Why Nietzsche Matters


Nietzsche matters because, at the close of the 19th century, he saw with unflinching clarity the intellectual and, lacking a better term, spiritual exhaustion of Europe.

He matters because, in his own way, he wagered his intellectual life on offering Western civilization (so-called) a new way forward. Understanding, of course, that, ex nihilo nihil fit, Nietzsche ransacked European intellectual and religious history for sources of inspiration. He found it in Montaigne and Schopenhauer--in many ways as unlikely a pair of bedfellows as one could hope to meet; but that was yet another example of Nietzsche's genius.

Montaigne's uncommon common sense and clear-eyed acceptance of humankind with all of its faults and foibles reflects to an uncomfortable degree the 16th century gentleman's retirement to his country estate; on the cusp of the 20th century, his meditations seemed to Nietzsche to lack something--a je ne sais quoi. The missing ingredient was supplied by the acerbic punch of Schopenhauer's blindly self-assertive Wille.

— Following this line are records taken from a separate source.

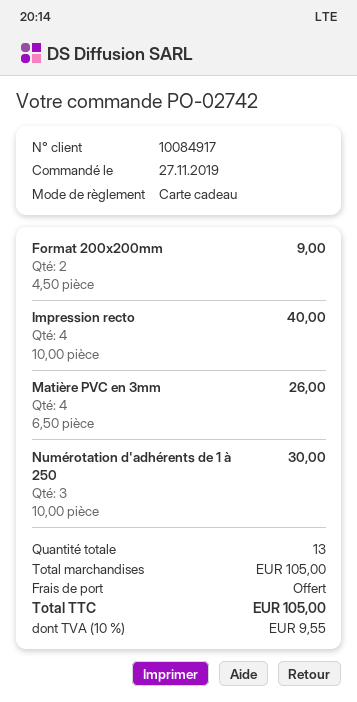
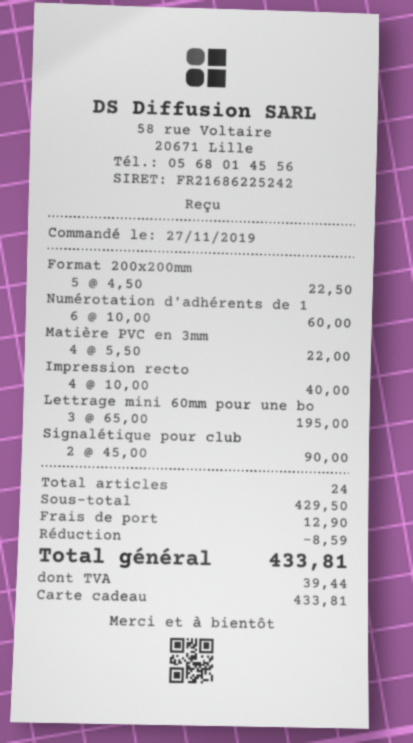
Format 200x200mm: 2 x 4.50 = 9.00 -> 5 x 4.50 = 22.50
Matière PVC en 3mm: 4 x 6.50 = 26.00 -> 4 x 5.50 = 22.00
Numérotation d'adhérents de 1 à 250: 3 x 10.00 = 30.00 -> 6 x 10.00 = 60.00
Lettrage mini 60mm pour une bo: none -> 3 x 65.00 = 195.00
Signalétique pour club: none -> 2 x 45.00 = 90.00
total quantity: 13 -> 24
subtotal: 105.00 -> 429.50
discount: none -> 8.59
shipping: 0.00 -> 12.90
tax: 9.55 -> 39.44
total: 105.00 -> 433.81

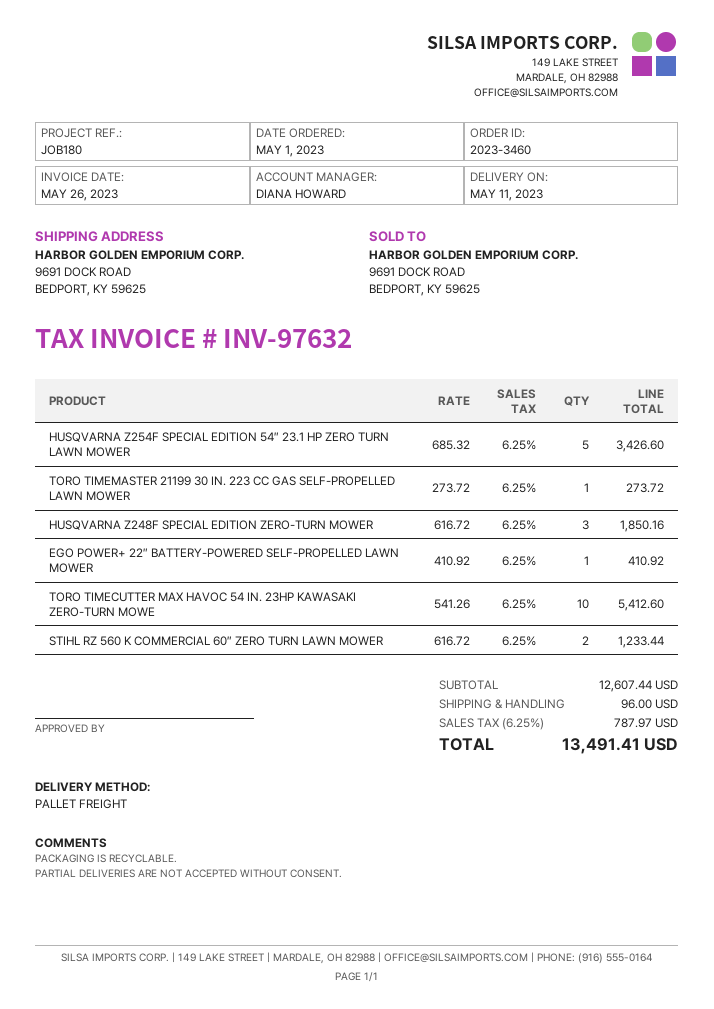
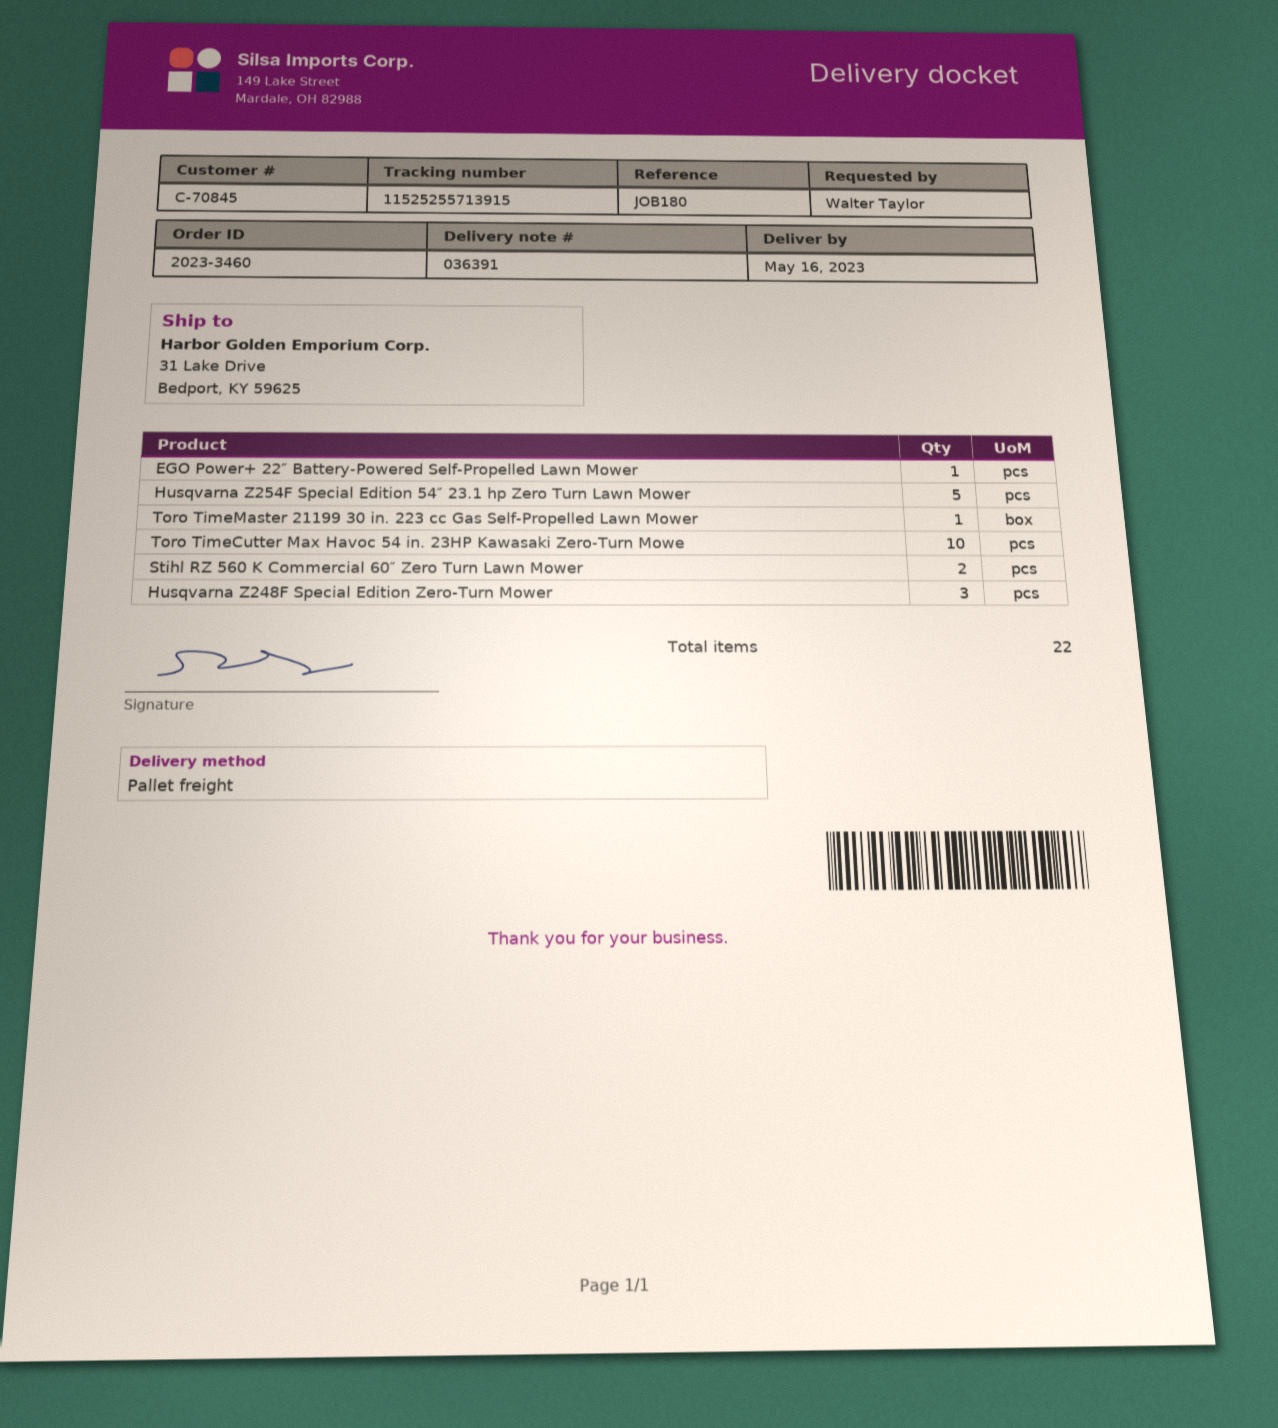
delivery date: 2023-05-11 -> 2023-05-16
ship to: 9691 DOCK ROAD, BEDPORT, KY 59625 -> 31 Lake Drive, Bedport, KY 59625

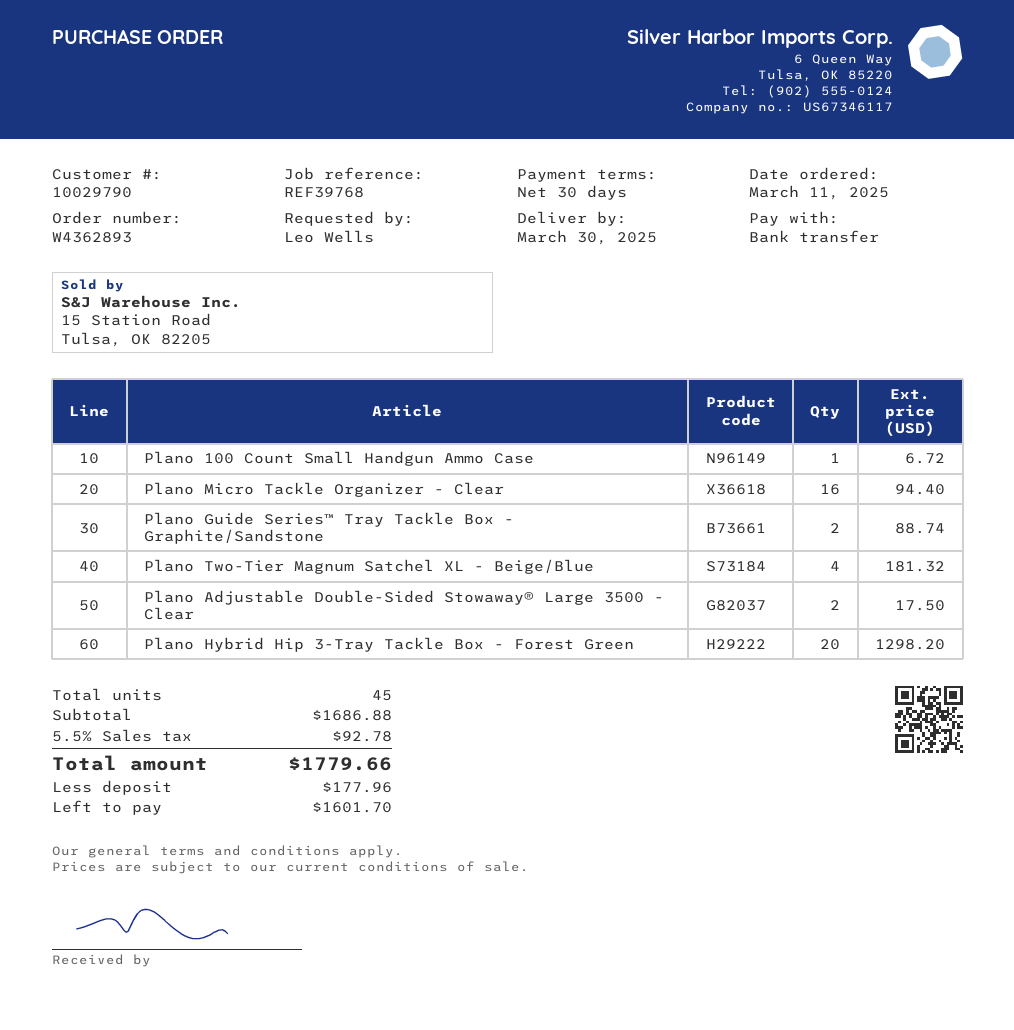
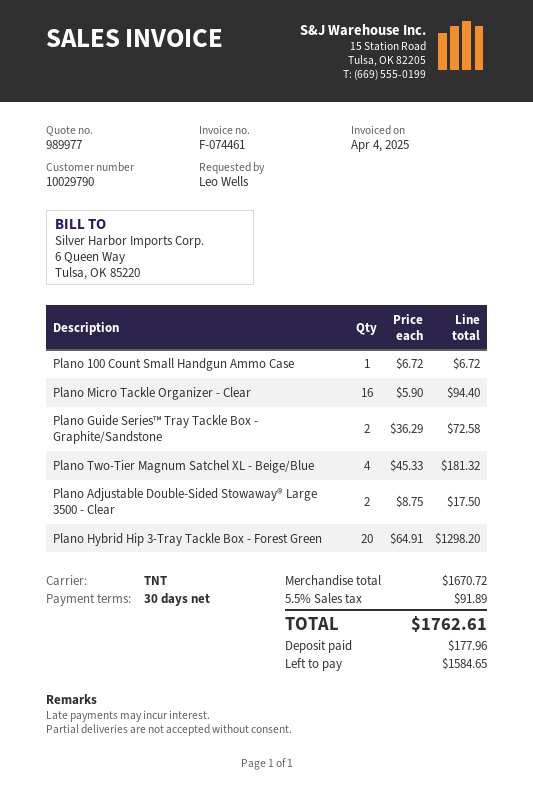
Plano Guide Series™ Tray Tackle Box - Graphite/Sandstone: 2 for 88.74 -> 2 for 72.58
subtotal: 1686.88 -> 1670.72
tax: 5.5% = 92.78 -> 5.5% = 91.89
total: 1779.66 -> 1762.61
balance: 1601.70 -> 1584.65

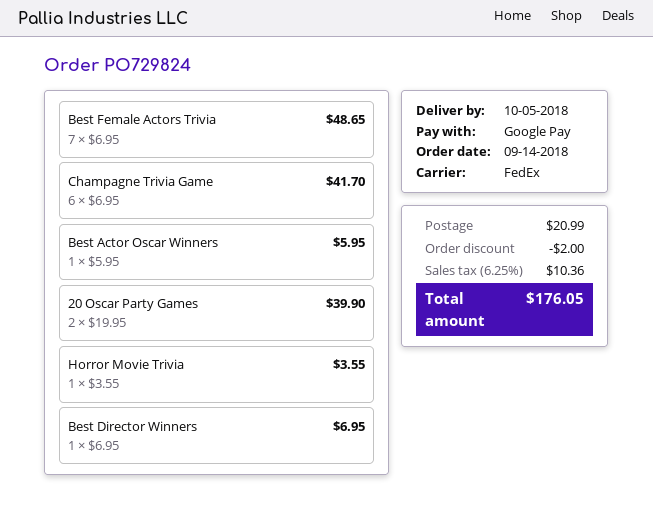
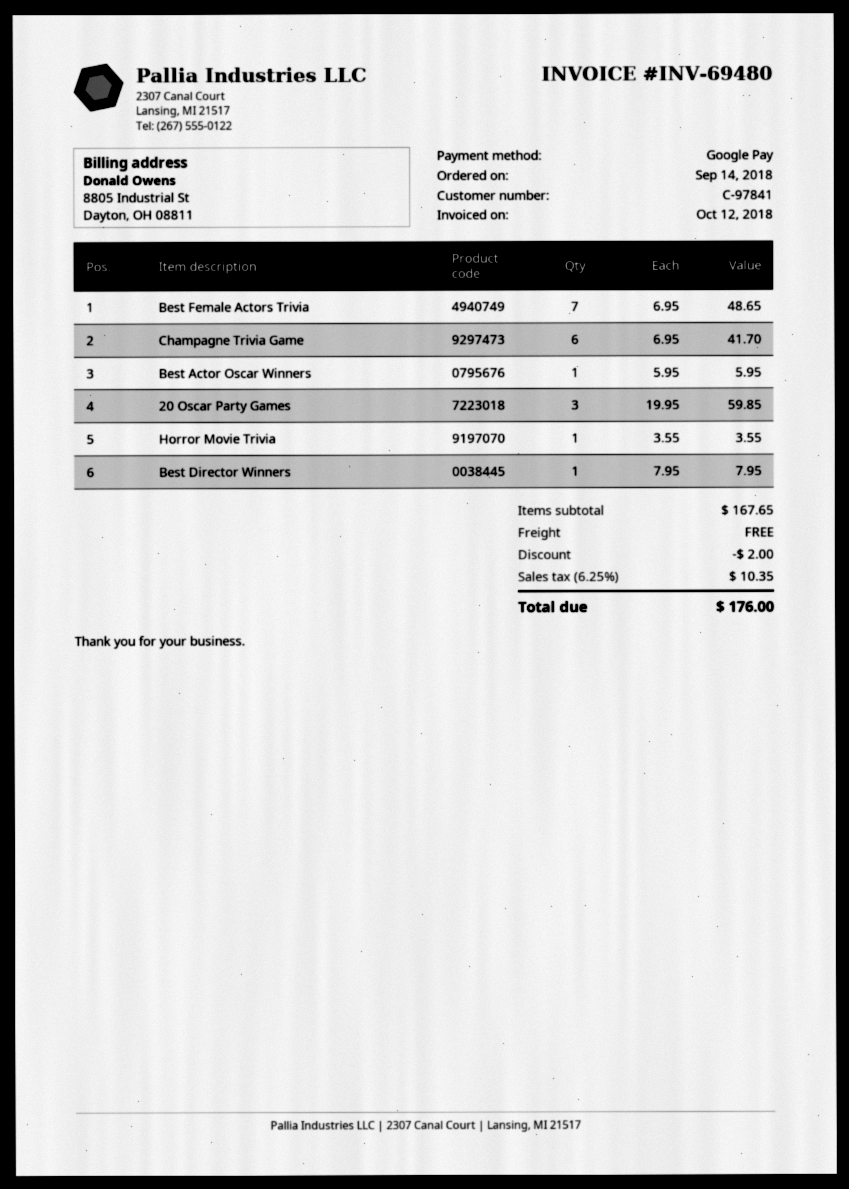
20 Oscar Party Games: 2 x 19.95 = 39.90 -> 3 x 19.95 = 59.85
Best Director Winners: 1 x 6.95 = 6.95 -> 1 x 7.95 = 7.95
shipping: 20.99 -> 0.00
tax: 6.25% = 10.36 -> 6.25% = 10.35
total: 176.05 -> 176.00

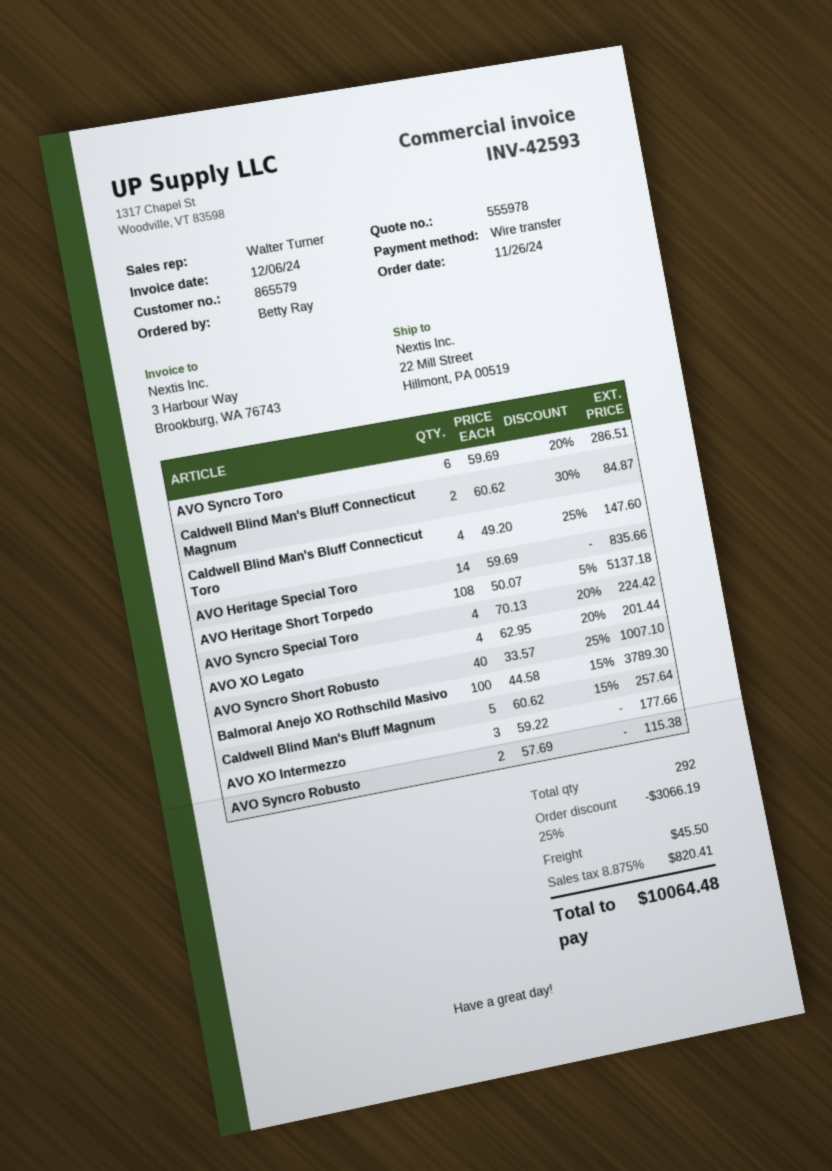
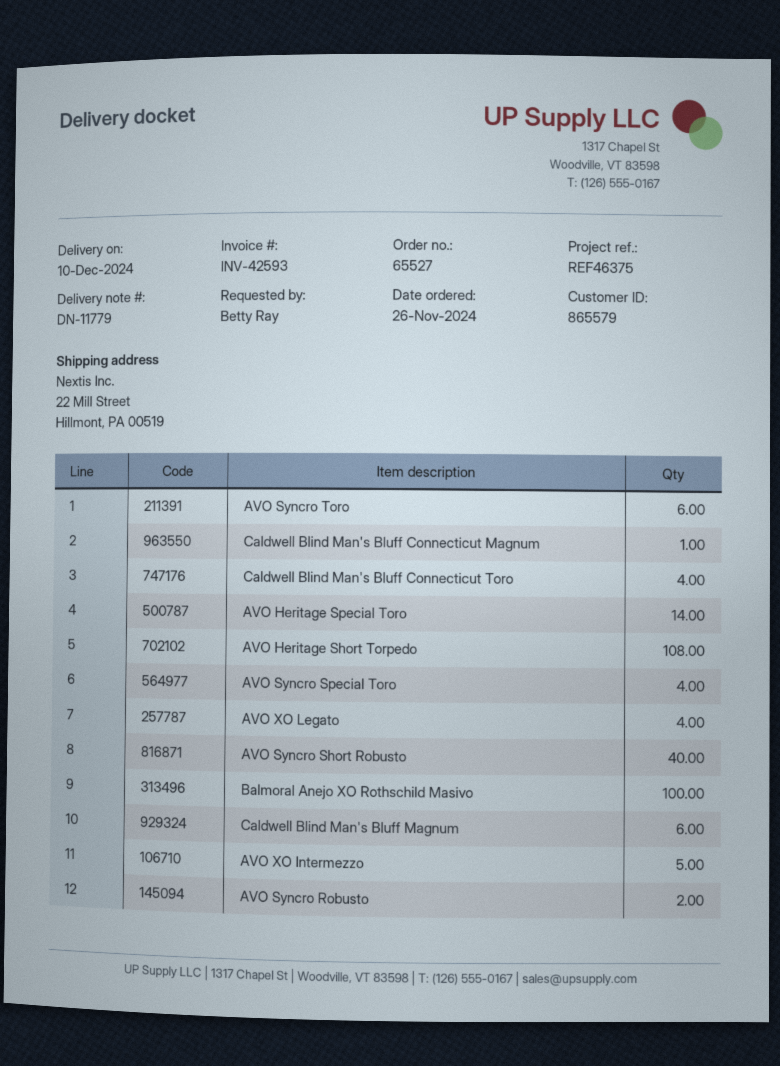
Caldwell Blind Man's Bluff Connecticut Magnum: 2 -> 1
Caldwell Blind Man's Bluff Magnum: 5 -> 6
AVO XO Intermezzo: 3 -> 5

One can certainly quarrel with the proportions Nietzsche chose for his recipe--Schopenhauer is a stiff drink and a little bit of him goes a long way. But the powerful mixture certainly caught the attention of the most important thinkers to follow in Nietzsche's wake--Heidegger, Sartre, and Marcel among them. Indeed, one might say that this Nietzschean cocktail determined the direction of European philosophy throughout the 20th century and remains, to this day, the narrow gate through which one must pass to productive thinking.